[[ Provided entries, beginning ]]

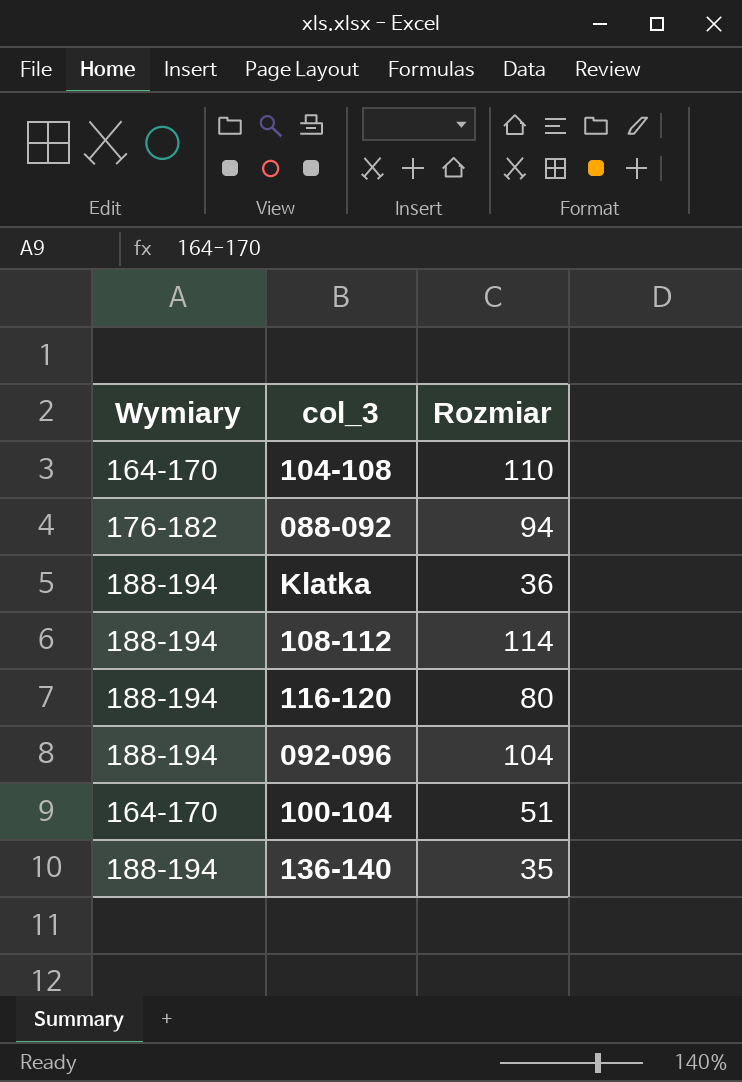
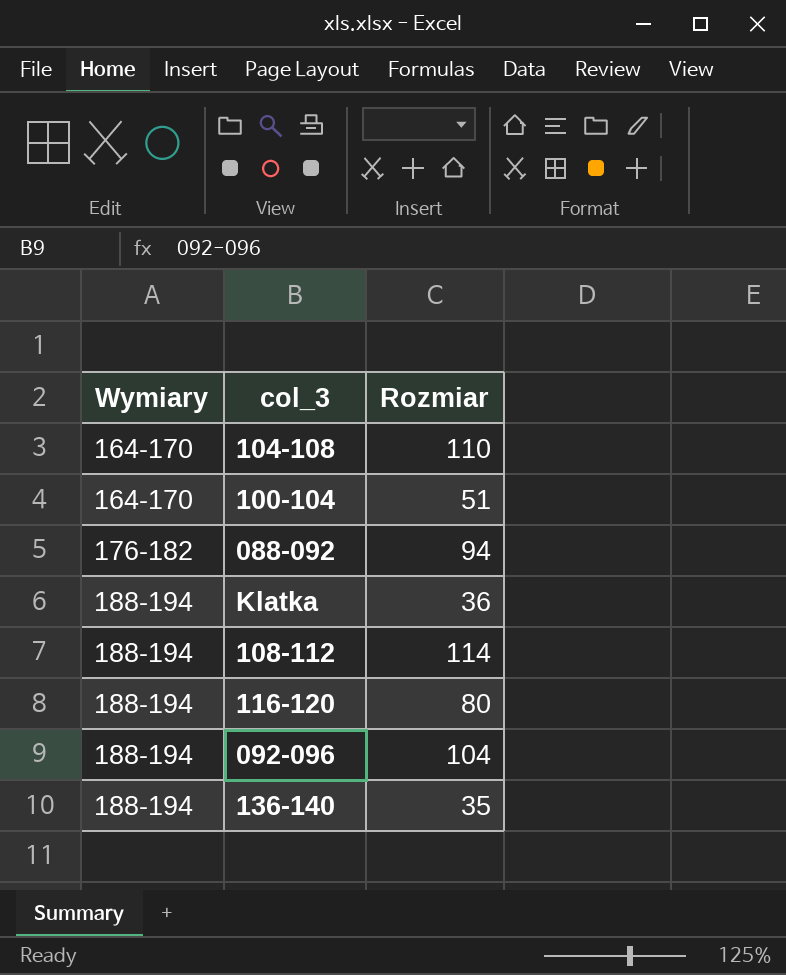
row order: none -> Wymiary ascending

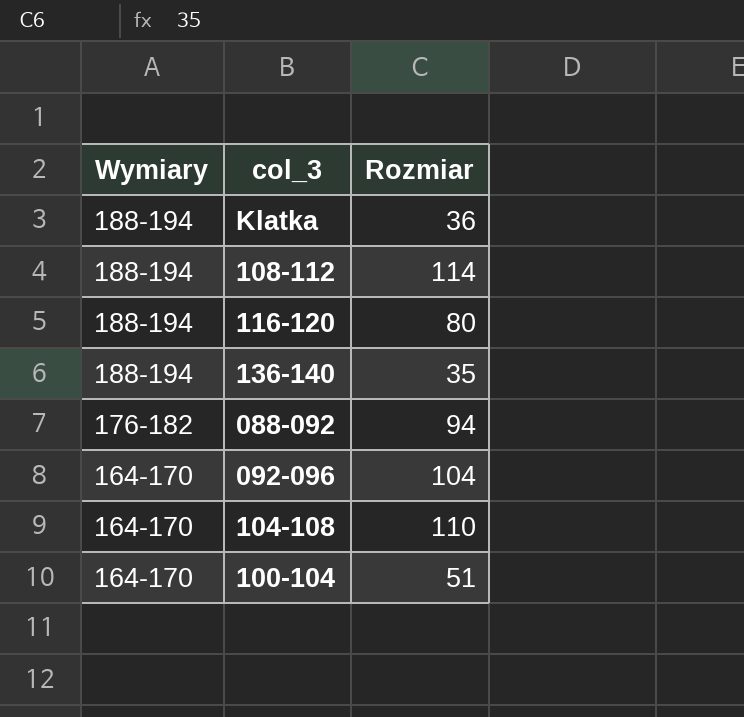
row order: Wymiary ascending -> Wymiary descending
092-096 | Wymiary: 188-194 -> 164-170

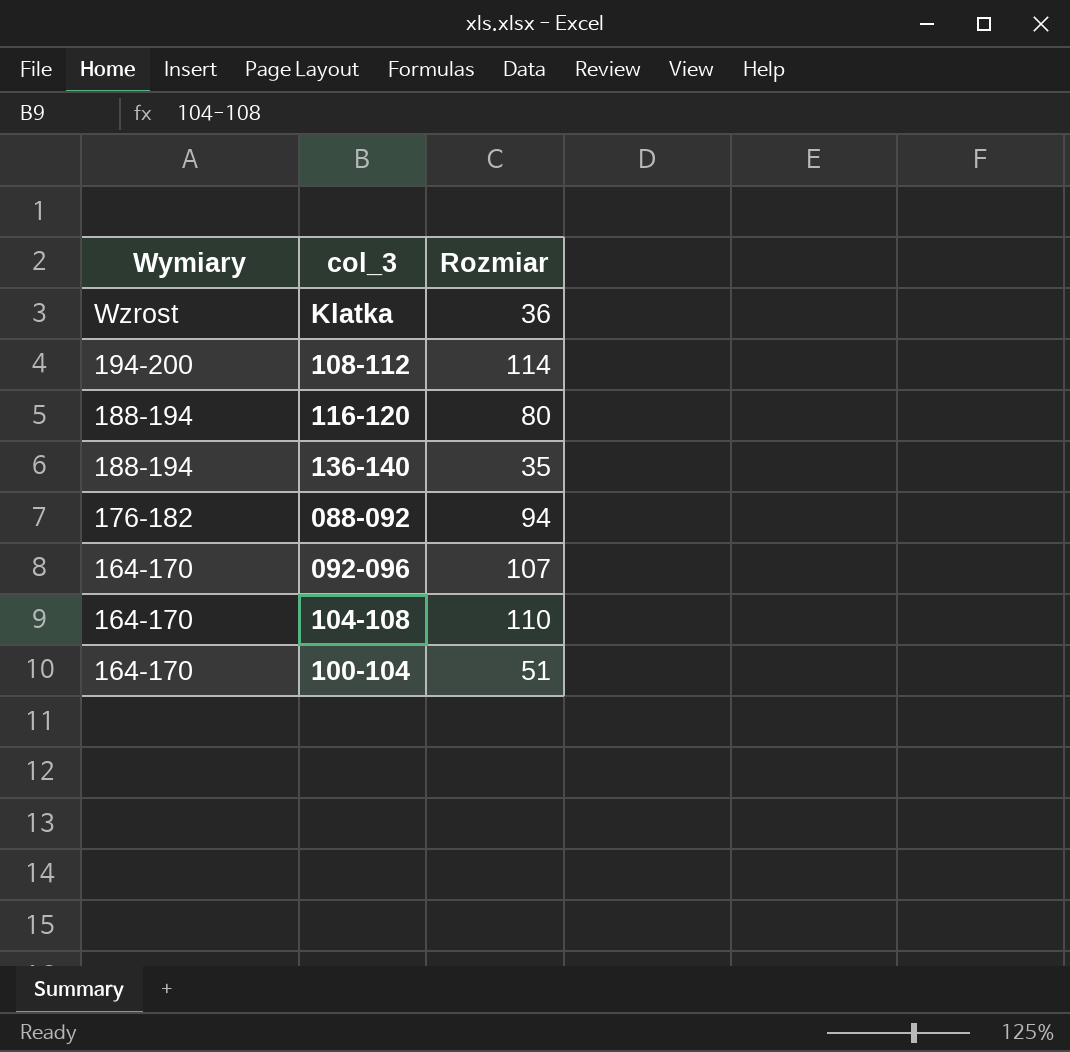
Klatka | Wymiary: 188-194 -> Wzrost
108-112 | Wymiary: 188-194 -> 194-200
092-096 | Rozmiar: 104 -> 107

[[ Provided entries, end ]]

*What to do:* Restate every record above word for word, without images.

*Response below:*
row order: none -> Wymiary ascending

row order: Wymiary ascending -> Wymiary descending
092-096 | Wymiary: 188-194 -> 164-170

Klatka | Wymiary: 188-194 -> Wzrost
108-112 | Wymiary: 188-194 -> 194-200
092-096 | Rozmiar: 104 -> 107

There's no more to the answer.